19–20 марта. Вчера я забыла вам сказать, что суд над Жоржем уже окончен – разжалован – высылается, как простой солдат на Кавказ, но как иностранец отправляется просто с фельдъегерем до границы, и finis est (конец (лат.). – Прим. ред.). – Это все-таки лучшее, что могло с ним случиться, и вот он за границей, избавленный от всякого другого наказания» (Новый мир, 1962, № 2, с. 212–215, Звезда, 1963, № 9, с. 168–186).

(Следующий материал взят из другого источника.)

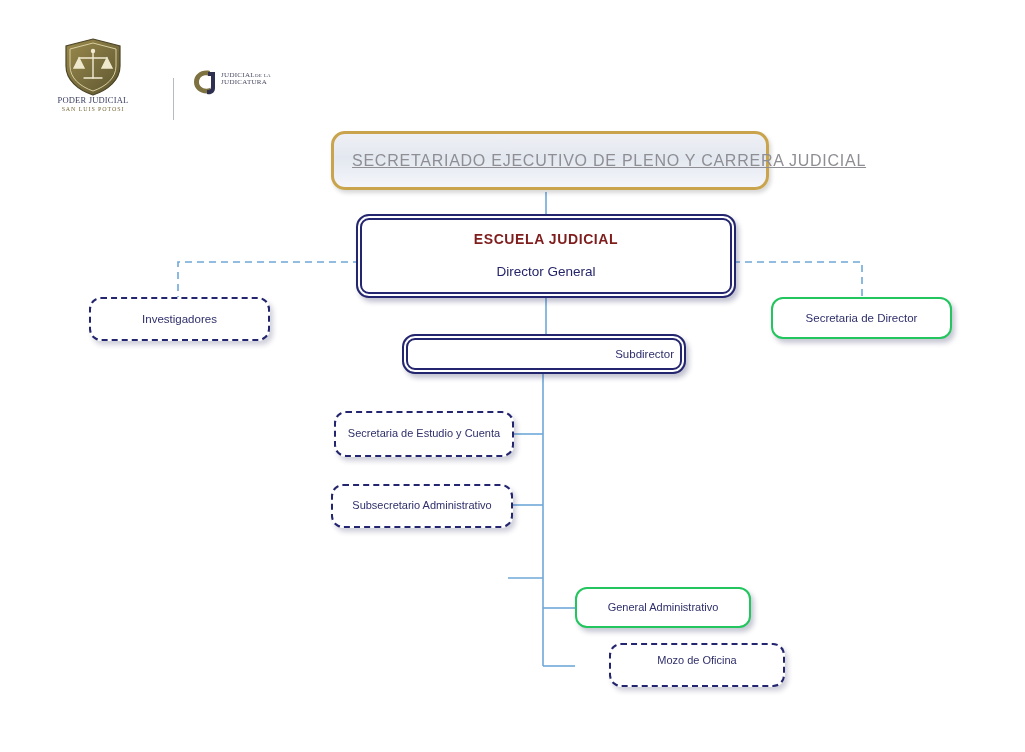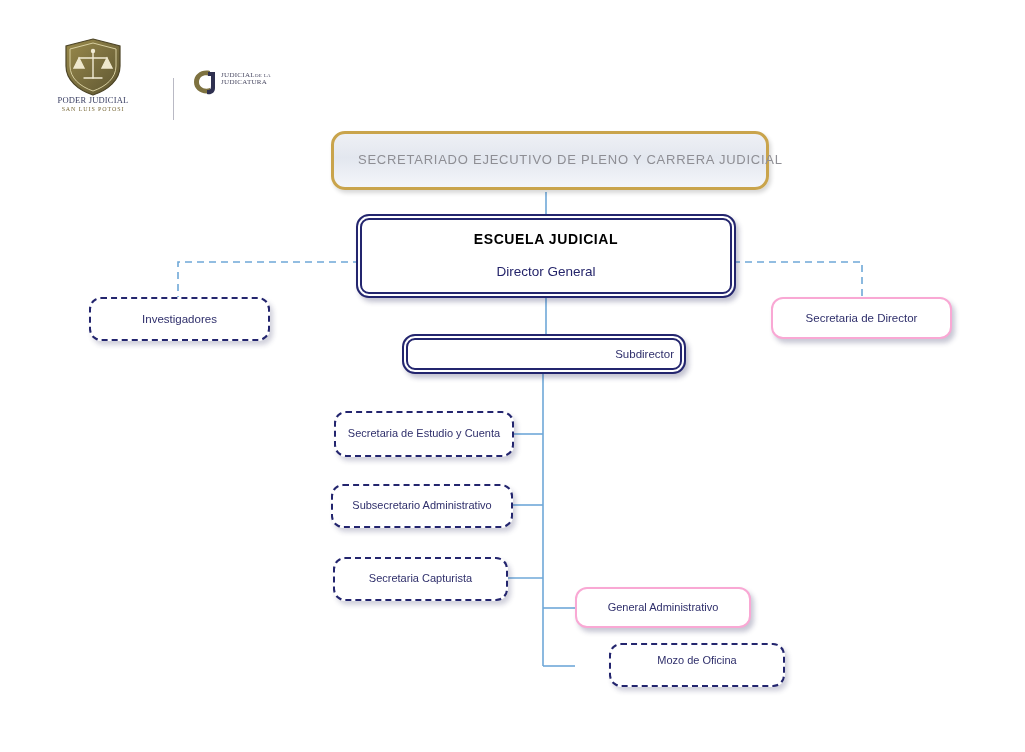--- a/index.html
+++ b/index.html
@@ -134,11 +134,12 @@
     justify-content: flex-start;
   }
   .node-header .label {
-    padding-left: 24px;
-    font-size: 13px;
+    padding-left: 18px;
+    font-size: 16px;
     letter-spacing: 0.75px;
     color: #8e8e94;
     white-space: nowrap;
+    text-decoration: underline;
   }
 
   

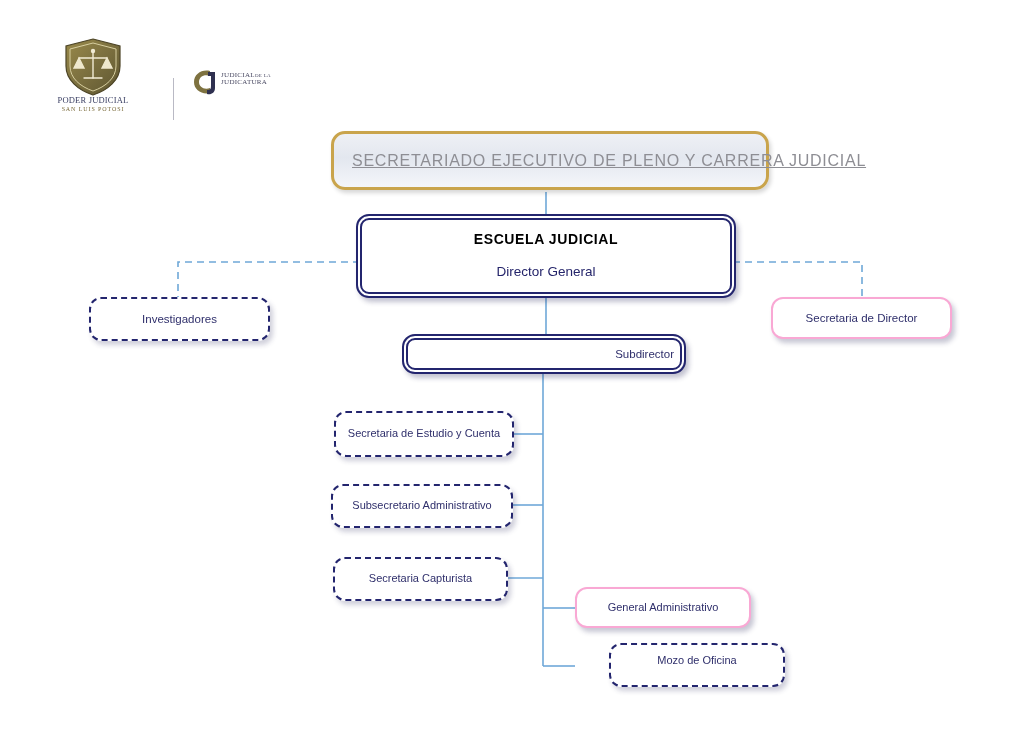--- a/index.html
+++ b/index.html
@@ -167,7 +167,7 @@
     font-size: 14px;
     font-weight: bold;
     letter-spacing: 0.6px;
-    color: #000000;
+    color: #7f1d1d;
   }
   .title-sub {
     font-size: 13.5px;

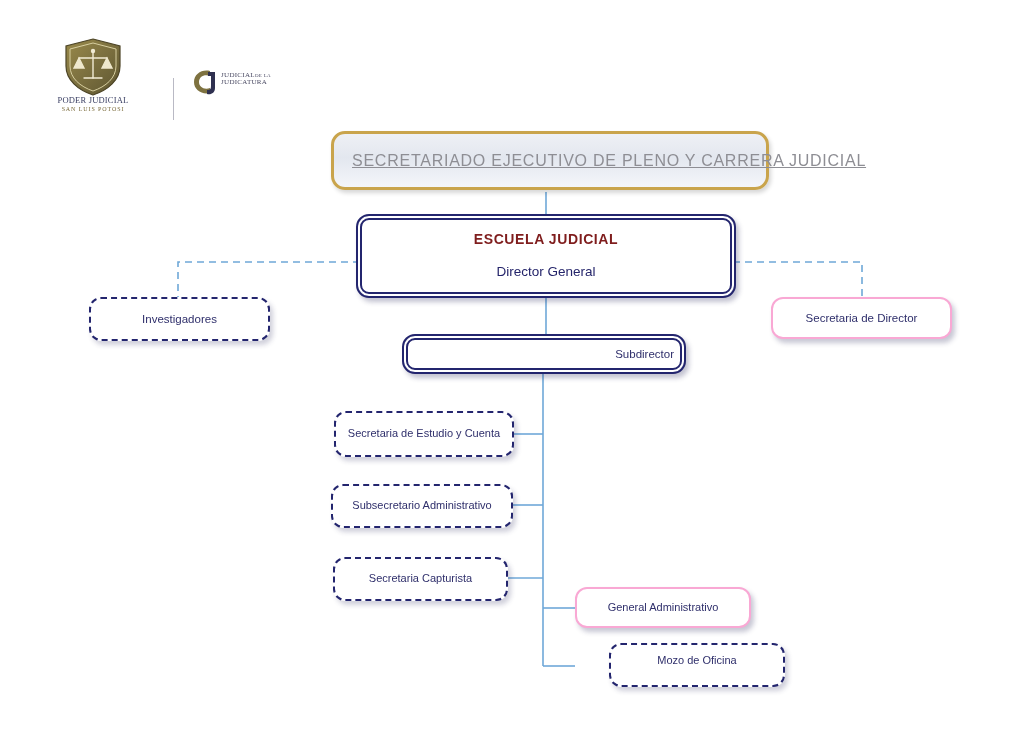--- a/index.html
+++ b/index.html
@@ -153,7 +153,7 @@
 
   
   .node-solid {
-    border: 2px solid #f9a8d4;
+    border: 2px solid #22c55e;
     box-shadow: 3px 4px 5px rgba(40,40,90,0.26);
   }
 

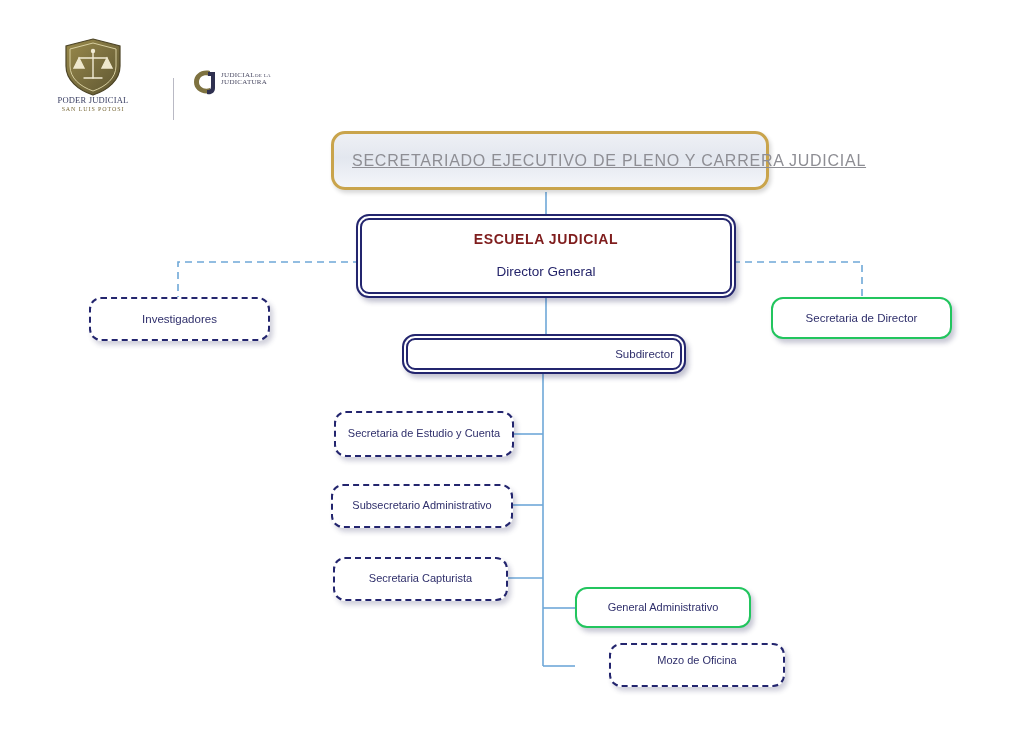--- a/index.html
+++ b/index.html
@@ -282,9 +282,6 @@
     <span class="label">Subsecretario Administrativo</span>
   </div>
 
-  <div class="node node-dashed txt-12" style="left:333px; top:557px; width:175px; height:44px;">
-    <span class="label">Secretaria Capturista</span>
-  </div>
 
   <div class="node node-solid txt-12" style="left:575px; top:587px; width:176px; height:41px;">
     <span class="label">General Administrativo</span>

Царское правительство по-своему реагировало на выражение общественного сочувствия Пушкину. Меры, принятые Николаем I, говорят о том, что он опасался событий не менее для него грозных, чем в декабре 1825 г. 1 февраля, когда происходило отпевание в Конюшенной церкви, Николай отдал неожиданный приказ о проведении на другой день военного смотра. На площадь к Зимнему дворцу были вызваны около 60 тысяч кавалерии и пехоты. Императрица в своем дневнике сделала запись на немецком языке: «Итак, полки на площади. Как будто тревога». Царь на следующий день писал брату: «Вчера сюрпризом вывел весь здешний гарнизон в полной походной форме и с обозами и был очень доволен; тем более что никто и не подозревал сего смотра». В приказе Кавалергардскому полку от 1 февраля значилось: «Всему полковому обозу, отправиться из казармы завтра в 10 1/2 утра, под командою фурштатского подпоручика Иванова и следовать через цепной мост, Царицын луг в Конюшенную улицу, где и остановиться». Еще до начала смотра, утром 2 февраля, Николай отдал распоряжение Бенкендорфу о вызове А. И. Тургенева для сопровождения тела Пушкина. «Государю угодно, чтобы завтра в ночь», – записал Тургенев в своем дневнике за 2 февраля. Упрекая шефа жандармов, Жуковский довольно смело указывал ему, что надлежало бы «взять с большей бдительностью те же предосторожности, какие наблюдаются при всяком погребении, а не признаваться перед целым обществом, что правительство боится заговора. (…) одним словом, не производить самой (полиции) того волнения, которое она предупредить хотела неуместными своими мерами» (Яшин М. Хроника преддуэльных дней. – Звезда, 1963, № 9, с. 185–187).